EXERCISE REQUIREMENTS = Reproduce the records that follow in full, excluding any picture they contain.

----

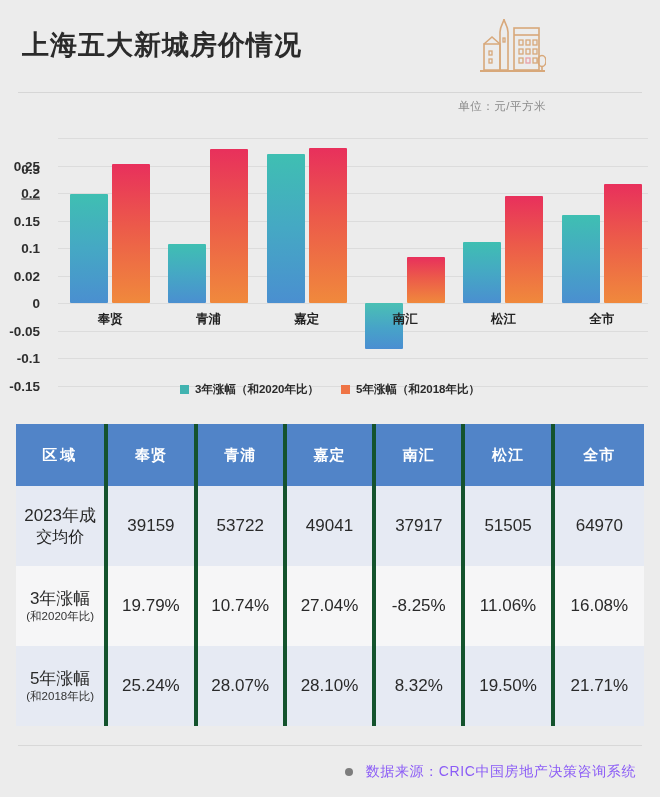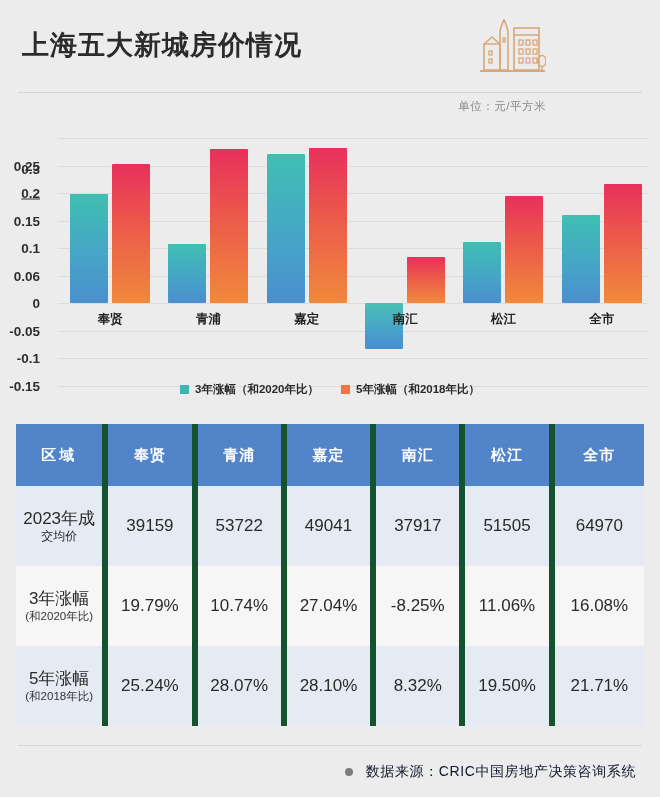--- a/index.html
+++ b/index.html
@@ -242,7 +242,7 @@
         <div class="gridline" style="top: 110.222px;"></div>
         <div class="ytick" style="top: 110.222px;">0.1</div>
         <div class="gridline" style="top: 137.778px;"></div>
-        <div class="ytick" style="top: 137.778px;">0.06</div>
+        <div class="ytick" style="top: 137.778px;">0.02</div>
         <div class="gridline" style="top: 165.333px;"></div>
         <div class="ytick" style="top: 165.333px;">0</div>
         <div class="gridline" style="top: 192.889px;"></div>

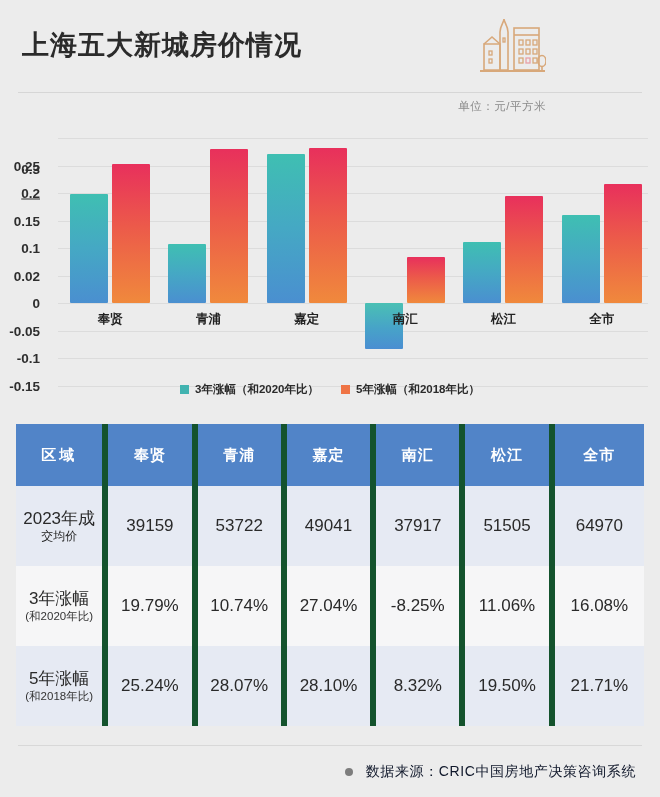--- a/index.html
+++ b/index.html
@@ -132,7 +132,7 @@
   .table th, .table td {
     text-align: center;
     vertical-align: middle;
-    border-right: 6px solid #14532d;
+    border-right: 4px solid #14532d;
   }
   .table th:last-child, .table td:last-child { border-right: none; }
   .table thead th {

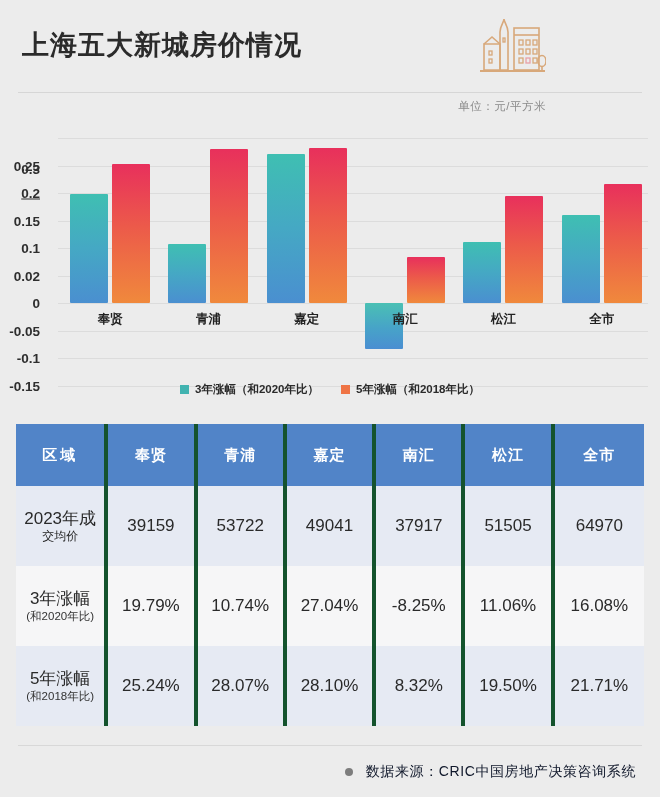--- a/index.html
+++ b/index.html
@@ -308,7 +308,7 @@
     </thead>
     <tbody id="tbody">
         <tr class="row-a">
-          <td class="rowlabel"><span>2023年成</span><span class="sub" style="font-size:12px;color:#242424;">交均价</span></td>
+          <td class="rowlabel"><span>2023年成</span><span class="sub" style="font-size:16px;color:#242424;">交均价</span></td>
           <td>39159</td>
           <td>53722</td>
           <td>49041</td>

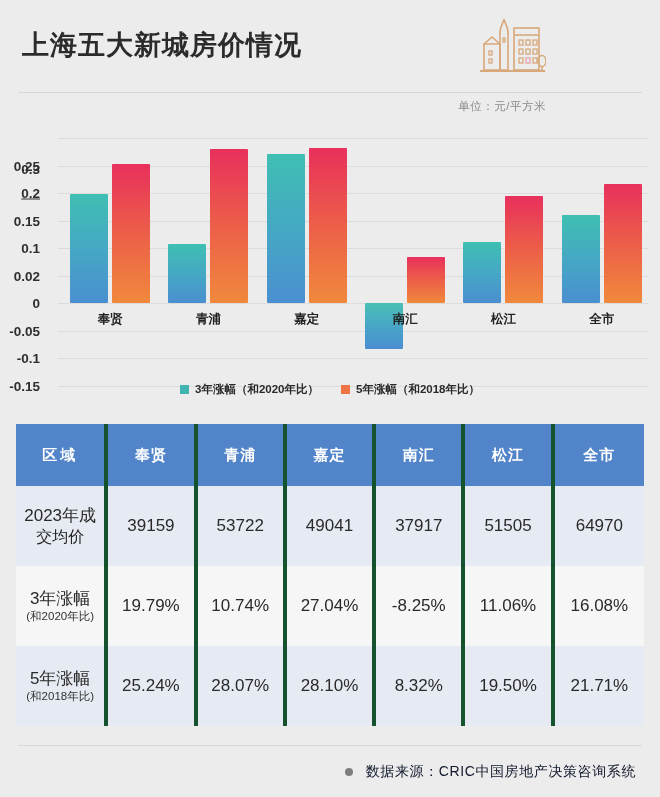--- a/index.html
+++ b/index.html
@@ -186,7 +186,7 @@
   }
   .footer-text {
     font-size: 14px;
-    color: #0f172a;
+    color: #8b5cf6;
     letter-spacing: 0.6px;
     white-space: nowrap;
   }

----

RESULT =
--- a/index.html
+++ b/index.html
@@ -242,7 +242,7 @@
         <div class="gridline" style="top: 110.222px;"></div>
         <div class="ytick" style="top: 110.222px;">0.1</div>
         <div class="gridline" style="top: 137.778px;"></div>
-        <div class="ytick" style="top: 137.778px;">0.06</div>
+        <div class="ytick" style="top: 137.778px;">0.02</div>
         <div class="gridline" style="top: 165.333px;"></div>
         <div class="ytick" style="top: 165.333px;">0</div>
         <div class="gridline" style="top: 192.889px;"></div>

--- a/index.html
+++ b/index.html
@@ -132,7 +132,7 @@
   .table th, .table td {
     text-align: center;
     vertical-align: middle;
-    border-right: 6px solid #14532d;
+    border-right: 4px solid #14532d;
   }
   .table th:last-child, .table td:last-child { border-right: none; }
   .table thead th {

--- a/index.html
+++ b/index.html
@@ -308,7 +308,7 @@
     </thead>
     <tbody id="tbody">
         <tr class="row-a">
-          <td class="rowlabel"><span>2023年成</span><span class="sub" style="font-size:12px;color:#242424;">交均价</span></td>
+          <td class="rowlabel"><span>2023年成</span><span class="sub" style="font-size:16px;color:#242424;">交均价</span></td>
           <td>39159</td>
           <td>53722</td>
           <td>49041</td>

--- a/index.html
+++ b/index.html
@@ -186,7 +186,7 @@
   }
   .footer-text {
     font-size: 14px;
-    color: #0f172a;
+    color: #8b5cf6;
     letter-spacing: 0.6px;
     white-space: nowrap;
   }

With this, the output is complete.